I am of the view that information deserves to be free, which is one of the reasons that I make my work available under a Creative Commons license.  For those not familiar, I provide my content under the Creative Commons Attribution-ShareAlike 3.0 United States license.  In a nutshell, that means that you are welcome to use materials found here for any purpose, including commercially, as long as you provide proper attribution, and share it under the same or similar license as you found it (it’s only fair, after all).  I even wrote a guide on reuse of content found here.  When I converted the site to WordPress, one of the changes that I made was to make the images available for download at full resolution.  That was done specifically to help downstream users get what they need and get creating without assistance from me.  That same conversion, with the image restoraton and such that went along with it, also finally allowed me to provide clean images right out of the box.  Recall that at one point, I put my logo and URL in the corner of the large-size images for photo sets.  Then I stopped doing that in 2005 or so, right around when I introduced the Creative Commons license to the site.  The conversion and image restoration work removed all of the remaining tagged images, making every photo “clean” without any extraneous markings.
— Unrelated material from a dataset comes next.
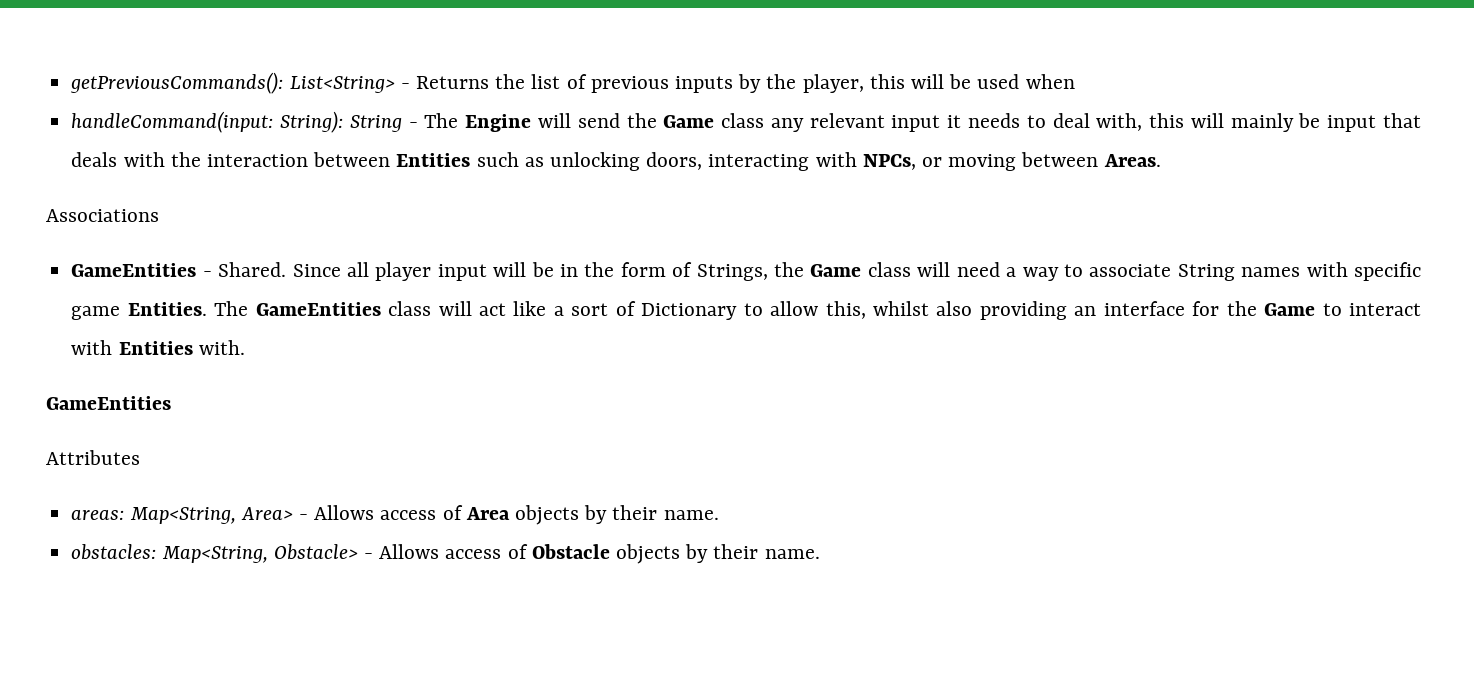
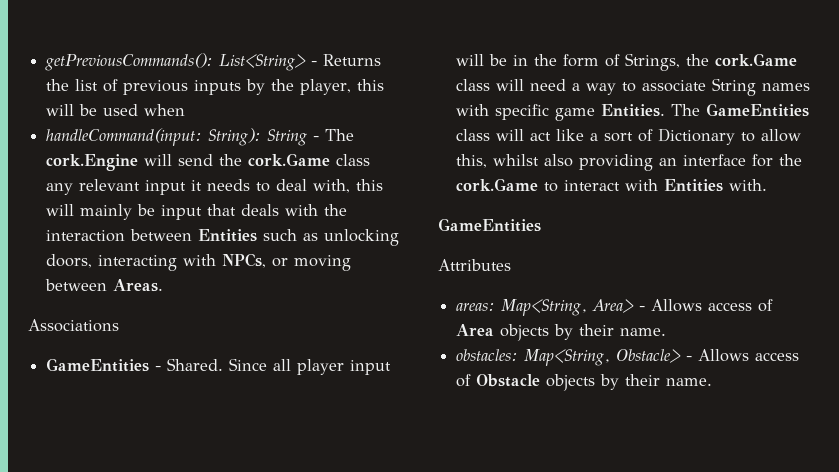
[465,114,532,132] Engine -> [46,154,139,171] cork.Engine
[663,115,715,128] Game -> [248,153,331,166] cork.Game
[810,264,862,277] Game -> [715,53,798,66] cork.Game
[1264,303,1316,316] Game -> [456,178,539,191] cork.Game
I like to think that I’m one of the more permissive and lenient content owners out there.  Unlike many other entities that do not allow downstream use without explicit permission, I do allow downstream use right out of the box, as long as two things are present: attribution (preferably as “Ben Schumin/The Schumin Web”), and a free license.  That’s not that hard to do, and by and large, most people who reuse content found here follow the license.  But it really frosts my cookies when people don’t follow that, and because my license is so easy to meet, I take a very dim view toward noncompliance.

It always amazes me how many people think that because something is on the public Internet, that it’s public domain and can be used with wild abandon.  It’s quite common.  I’ve even had to disabuse my own mother of this notion before.  Rather, just like any other medium, just because it exists does not mean that you have carte blanche to do whatever you want with it.  Most material on the Internet is not, in fact, public domain, and therefore potential downstream users have to play by the content owner’s rules (or you don’t play).  Those rules are up to the content owner.